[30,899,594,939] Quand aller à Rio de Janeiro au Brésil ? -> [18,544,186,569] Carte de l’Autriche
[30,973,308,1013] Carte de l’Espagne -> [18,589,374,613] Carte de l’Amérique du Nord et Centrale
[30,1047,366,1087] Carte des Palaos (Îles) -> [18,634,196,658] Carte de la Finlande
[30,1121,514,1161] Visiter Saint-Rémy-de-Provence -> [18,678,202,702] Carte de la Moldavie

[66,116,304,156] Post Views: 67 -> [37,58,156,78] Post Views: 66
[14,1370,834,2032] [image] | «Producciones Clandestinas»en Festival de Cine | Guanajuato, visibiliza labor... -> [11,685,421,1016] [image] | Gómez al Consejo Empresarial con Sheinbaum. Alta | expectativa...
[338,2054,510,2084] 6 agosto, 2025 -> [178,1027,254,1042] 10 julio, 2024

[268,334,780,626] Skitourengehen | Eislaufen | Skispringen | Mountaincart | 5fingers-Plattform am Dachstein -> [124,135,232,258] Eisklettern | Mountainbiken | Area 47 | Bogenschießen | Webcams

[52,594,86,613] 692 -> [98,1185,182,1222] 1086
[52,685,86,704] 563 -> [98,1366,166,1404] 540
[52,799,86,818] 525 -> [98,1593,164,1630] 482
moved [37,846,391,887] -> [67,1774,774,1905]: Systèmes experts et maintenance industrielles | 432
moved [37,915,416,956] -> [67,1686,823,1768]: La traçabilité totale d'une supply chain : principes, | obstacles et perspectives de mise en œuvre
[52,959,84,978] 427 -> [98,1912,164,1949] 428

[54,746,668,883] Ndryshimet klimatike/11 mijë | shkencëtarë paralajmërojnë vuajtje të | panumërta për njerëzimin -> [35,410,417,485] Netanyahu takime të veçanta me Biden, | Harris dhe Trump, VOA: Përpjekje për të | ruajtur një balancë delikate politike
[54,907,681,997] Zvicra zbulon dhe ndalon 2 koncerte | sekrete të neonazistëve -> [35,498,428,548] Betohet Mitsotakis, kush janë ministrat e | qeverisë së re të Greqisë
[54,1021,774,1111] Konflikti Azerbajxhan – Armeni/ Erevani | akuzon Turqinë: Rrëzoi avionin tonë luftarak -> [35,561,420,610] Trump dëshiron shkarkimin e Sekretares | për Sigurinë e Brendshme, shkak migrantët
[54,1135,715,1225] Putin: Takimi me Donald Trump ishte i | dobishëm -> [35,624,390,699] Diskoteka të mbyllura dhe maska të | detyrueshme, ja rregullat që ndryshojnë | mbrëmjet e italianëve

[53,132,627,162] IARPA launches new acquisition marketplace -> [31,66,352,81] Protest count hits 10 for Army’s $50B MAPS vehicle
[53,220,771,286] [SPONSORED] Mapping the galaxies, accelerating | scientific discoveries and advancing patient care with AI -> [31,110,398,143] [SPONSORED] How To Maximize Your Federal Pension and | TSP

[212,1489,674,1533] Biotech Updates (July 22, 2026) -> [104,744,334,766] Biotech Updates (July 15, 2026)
*****
Problem: Your task for the entries above: copy exactly the span starting with the line with "[30,973,308,1013] Carte de" and going on through the line with "[338,2054,510,2084] 6 agosto, 2025", both lines included, and nothing else.

Worked solution:
[30,973,308,1013] Carte de l’Espagne -> [18,589,374,613] Carte de l’Amérique du Nord et Centrale
[30,1047,366,1087] Carte des Palaos (Îles) -> [18,634,196,658] Carte de la Finlande
[30,1121,514,1161] Visiter Saint-Rémy-de-Provence -> [18,678,202,702] Carte de la Moldavie

[66,116,304,156] Post Views: 67 -> [37,58,156,78] Post Views: 66
[14,1370,834,2032] [image] | «Producciones Clandestinas»en Festival de Cine | Guanajuato, visibiliza labor... -> [11,685,421,1016] [image] | Gómez al Consejo Empresarial con Sheinbaum. Alta | expectativa...
[338,2054,510,2084] 6 agosto, 2025 -> [178,1027,254,1042] 10 julio, 2024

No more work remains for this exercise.